Keywords: Health care proxy, surrogate decision-making, advanced dementia
Dementia is an increasingly common and morbid condition. In the year 2000, an estimated 4.5 million Americans were affected with dementia, a number expected to exceed 13 million by the year 2030.1 Nursing homes (NHs) play an important role in the care of patients with end-stage dementia. As many as 90% of patients with end stage dementia can expect to be cared for in a NH2, and this will be the site of death for 70% of Americans with dementia.3
The course of advanced dementia is one of progressive but often erratic decline. During the end-stage of this disease, patients typically experience “sentinel events” that require decision-making to direct care either towards palliation or more aggressive measures. These events may include the onset of clinical complications that are expected in end-stage dementia (e.g., eating difficulties, recurrent infections), as well as the occurrence of acute conditions common among frail NH residents (e.g., hip fracture). Decision-making is particularly challenging in advanced dementia owing to the lack of high quality outcome data, the inability to accurately estimate life expectancy, reliance on surrogate decision-making and emotional and value-laden choices.

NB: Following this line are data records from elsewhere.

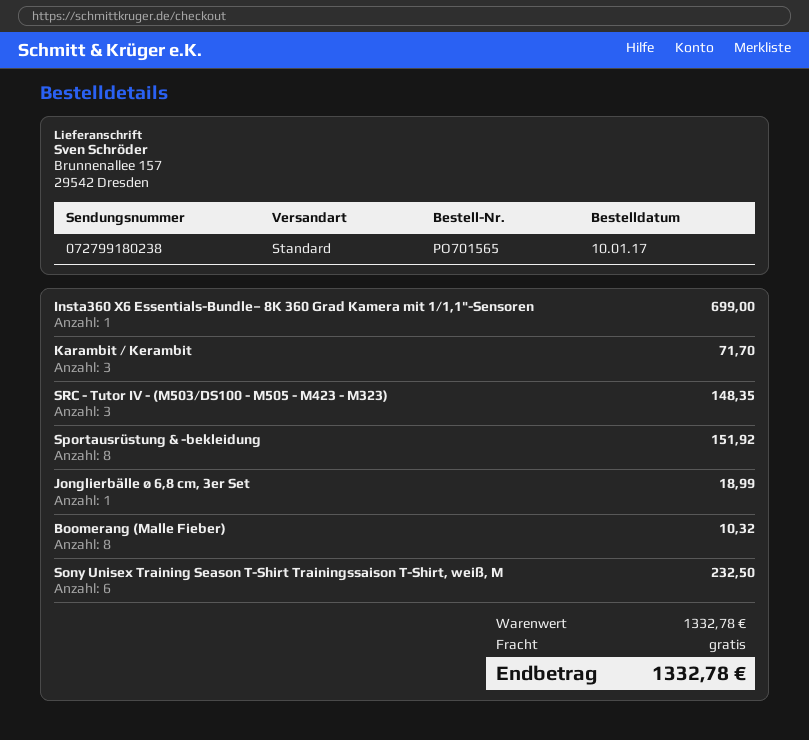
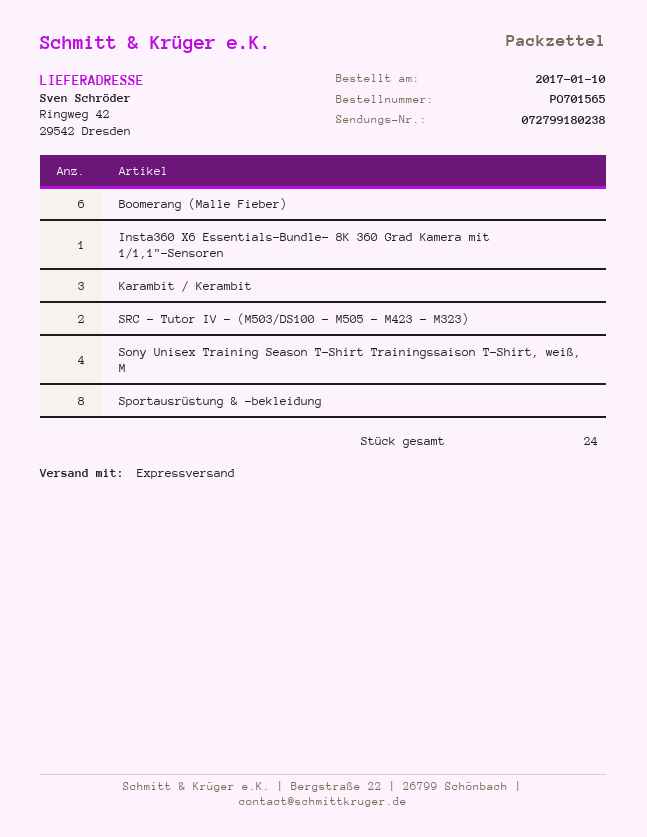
shipping method: standard -> express
ship to: Brunnenallee 157, 29542 Dresden -> Ringweg 42, 29542 Dresden
SRC - Tutor IV - (M503/DS100 - M505 - M423 - M323): 3 -> 2
Jonglierbälle ø 6,8 cm, 3er Set: 1 -> none
Boomerang (Malle Fieber): 8 -> 6
Sony Unisex Training Season T-Shirt Trainingssaison T-Shirt, weiß, M: 6 -> 4

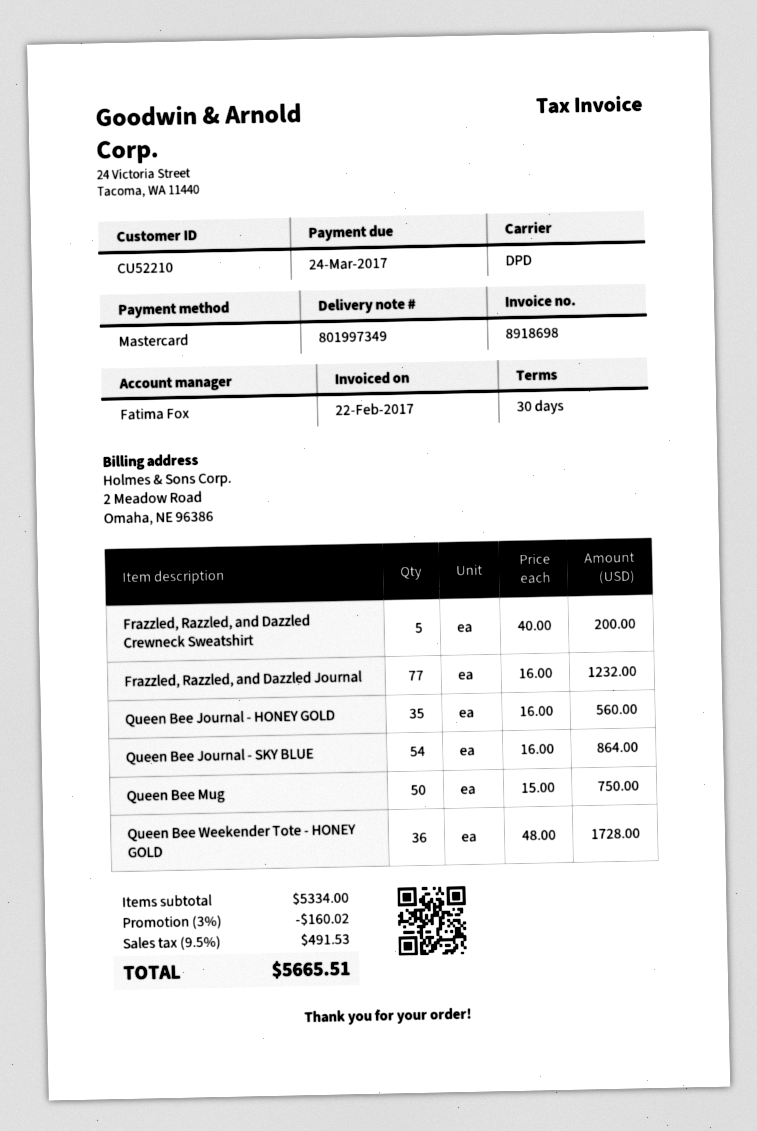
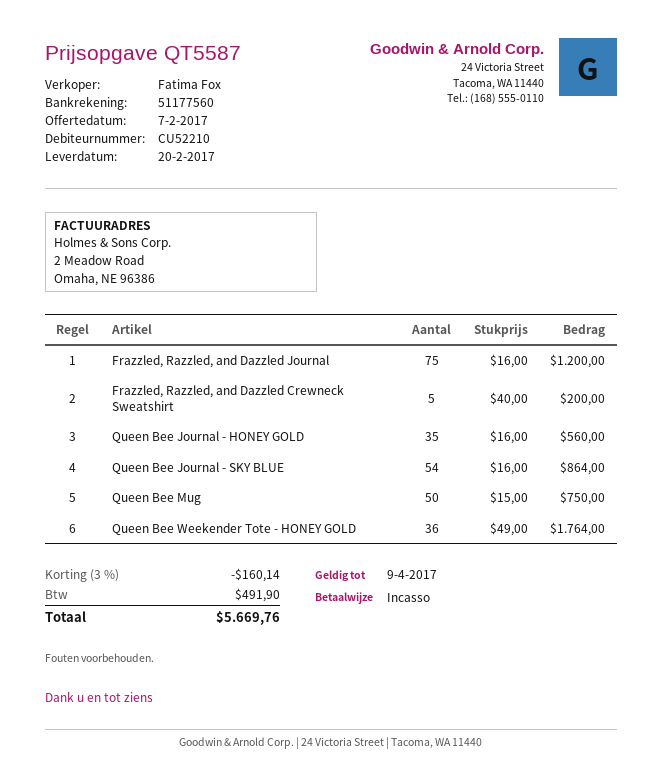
payment method: Mastercard -> direct debit
Frazzled, Razzled, and Dazzled Journal: 77 x 16.00 = 1232.00 -> 75 x 16.00 = 1200.00
Queen Bee Weekender Tote - HONEY GOLD: 36 x 48.00 = 1728.00 -> 36 x 49.00 = 1764.00
discount: 3% = 160.02 -> 3% = 160.14
tax: 491.53 -> 491.90
total: 5665.51 -> 5669.76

Surrogate decision making for patients with advanced dementia is common,4 although prior research suggests that surrogates feel unprepared and unsupported in making medical decisions in the NHsetting.57 Limitations of this earlier work include the utilization of hypothetical scenarios to investigate surrogate decision-making8, 9, retrospective study designs6 and small sample sizes.8 The types of decisions actually confronted by surrogates of NH residents in the final end-stages of dementia and the quality of the decision-making process have never been rigorously described. Therefore, this study utilized data from a prospective cohort of 323 NH residents with advanced dementia and their surrogates in order to: 1. determine the types of medical decisions that arise during the end-stage of the disease; and 2. to identify factors associated with greater satisfaction with the decision-making process.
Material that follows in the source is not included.